The conditional permissions do not have to be specified in the schema, if one defines @hasScope(scopes: ["object: edit"] for a query or mutation, then if the user has a the permission object: edit: someCondition then this condition will be verified by default.

Defining the Object identifier

This object id is extracted from the provided parameters in Apollo. Usually it will be id or uid. By default we provide preference for id followed by uid. You can change this by setting the environment variable OBJECT_IDENTIFIER. By default it is thus set to the string "id", "uid".

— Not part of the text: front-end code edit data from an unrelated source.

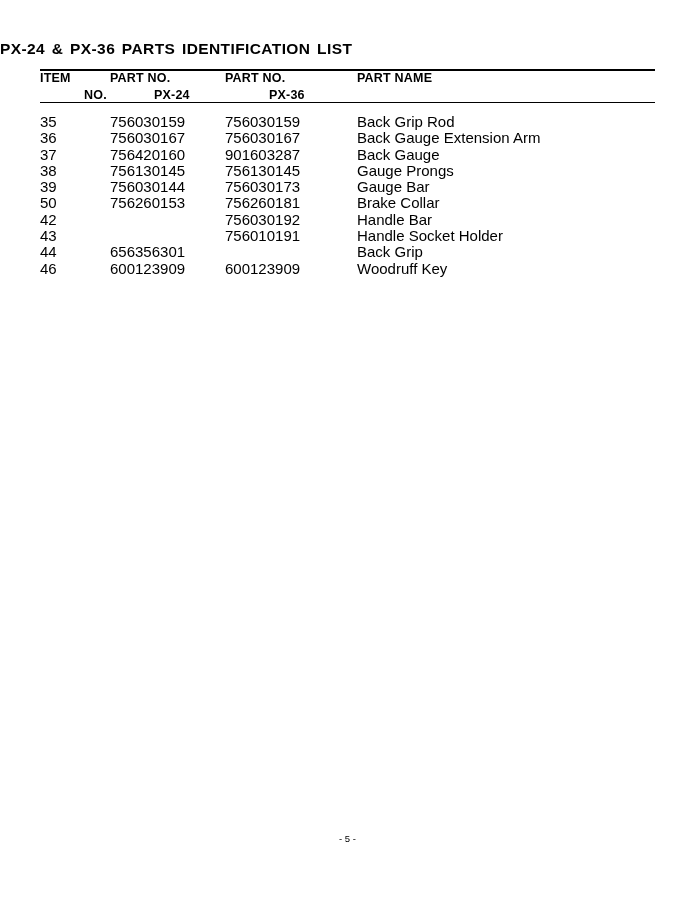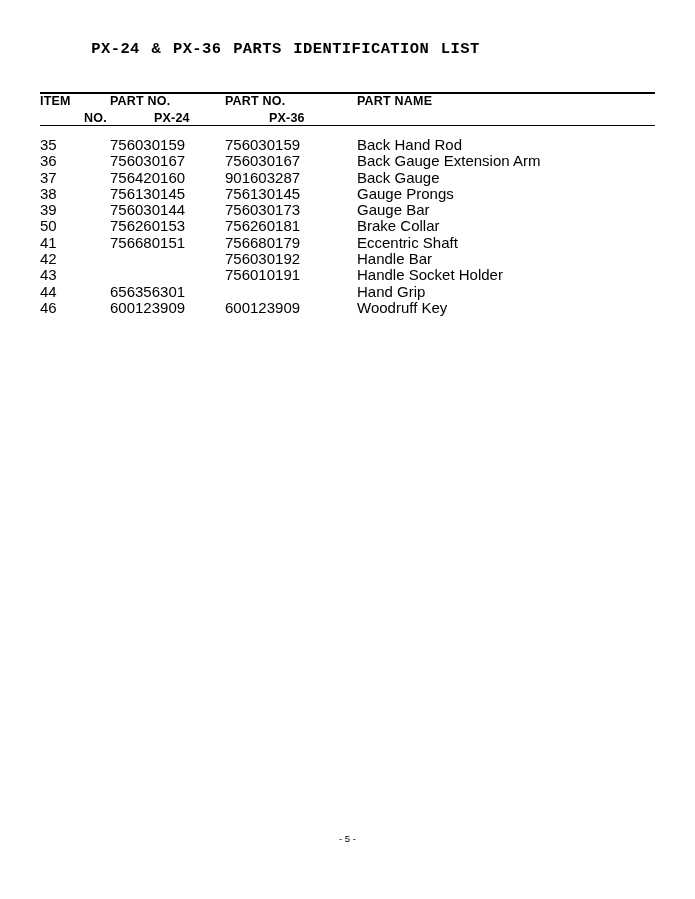--- a/index.html
+++ b/index.html
@@ -19,30 +19,28 @@
     position: absolute;
     top: 0; left: 0;
     width: 695px;
     height: 899px;
   }
   .doc-title {
     position: absolute;
     top: 40px;
     left: 0;
     width: 571px;
-    text-align: center;
     font-size: 15.5px;
     font-weight: bold;
     letter-spacing: 0.4px;
     word-spacing: 2px;
-    font-family: Liberation Mono, monospace;
   }
   .table-wrap {
     position: absolute;
-    top: 92px;
+    top: 69px;
     left: 40px;
     width: 615px;
   }
   .rule {
     height: 0;
     border-top: 2px solid #000;
     width: 100%;
   }
   .rule-thin {
     height: 0;
@@ -132,21 +130,21 @@
     <div class="rule-thin"></div>
 
     <div class="body-spacer"></div>
 
     <table class="parts">
       <tbody id="parts-body">
           <tr>
             <td class="col-item">35</td>
             <td class="col-px24">756030159</td>
             <td class="col-px36">756030159</td>
-            <td class="col-name">Back Hand Rod</td>
+            <td class="col-name">Back Grip Rod</td>
           </tr>
           <tr>
             <td class="col-item">36</td>
             <td class="col-px24">756030167</td>
             <td class="col-px36">756030167</td>
             <td class="col-name">Back Gauge Extension Arm</td>
           </tr>
           <tr>
             <td class="col-item">37</td>
             <td class="col-px24">756420160</td>
@@ -165,42 +163,36 @@
             <td class="col-px36">756030173</td>
             <td class="col-name">Gauge Bar</td>
           </tr>
           <tr>
             <td class="col-item">50</td>
             <td class="col-px24">756260153</td>
             <td class="col-px36">756260181</td>
             <td class="col-name">Brake Collar</td>
           </tr>
           <tr>
-            <td class="col-item">41</td>
-            <td class="col-px24">756680151</td>
-            <td class="col-px36">756680179</td>
-            <td class="col-name">Eccentric Shaft</td>
-          </tr>
-          <tr>
             <td class="col-item">42</td>
             <td class="col-px24"></td>
             <td class="col-px36">756030192</td>
             <td class="col-name">Handle Bar</td>
           </tr>
           <tr>
             <td class="col-item">43</td>
             <td class="col-px24"></td>
             <td class="col-px36">756010191</td>
             <td class="col-name">Handle Socket Holder</td>
           </tr>
           <tr>
             <td class="col-item">44</td>
             <td class="col-px24">656356301</td>
             <td class="col-px36"></td>
-            <td class="col-name">Hand Grip</td>
+            <td class="col-name">Back Grip</td>
           </tr>
           <tr>
             <td class="col-item">46</td>
             <td class="col-px24">600123909</td>
             <td class="col-px36">600123909</td>
             <td class="col-name">Woodruff Key</td>
           </tr>
         </tbody>
     </table>
   </div>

Separately checking conditional permissions

You may want to verify conditional permissions separately, e.g. to check whether the frontend should present a piece of code. Therefore you can now call the conditional permission check function:

// Example of how this function could be used in a Query
import { satisfiesConditionalScopes } from "graphql-auth-user-directives";

exports.resolver = {
    Query: {
        checkConditionalPermission: async (obj, params, ctx, resolveInfo) => {
            // (optional) First check if scopes are defined for the user
            const userScopes = ctx.user && ctx.user.scopes;
            if(userScopes == null){
                throw new UserInputError("You have no scopes and therefore no access");
            }

            // params.scopes contains the array of conditional scopes that should be checked.
            return await satisfiesConditionalScopes(
                ctx.driver, params.scopes, userScopes, ctx.user, params.objectId
            );
        }
    }
}

Note that it is a more trivial exercise to verify non-conditional scopes for this is merely a direct lookup in the scopes of the user. Therefore this is not expected to be required to be exported.

Running Tests Locally

You'll need to set node 13 or higher (due to the triple dot operator).

nvm use 13

Then run the tests by performing

yarn test

The JWT secret, permissions and metas required for testing are all defined in the .env file.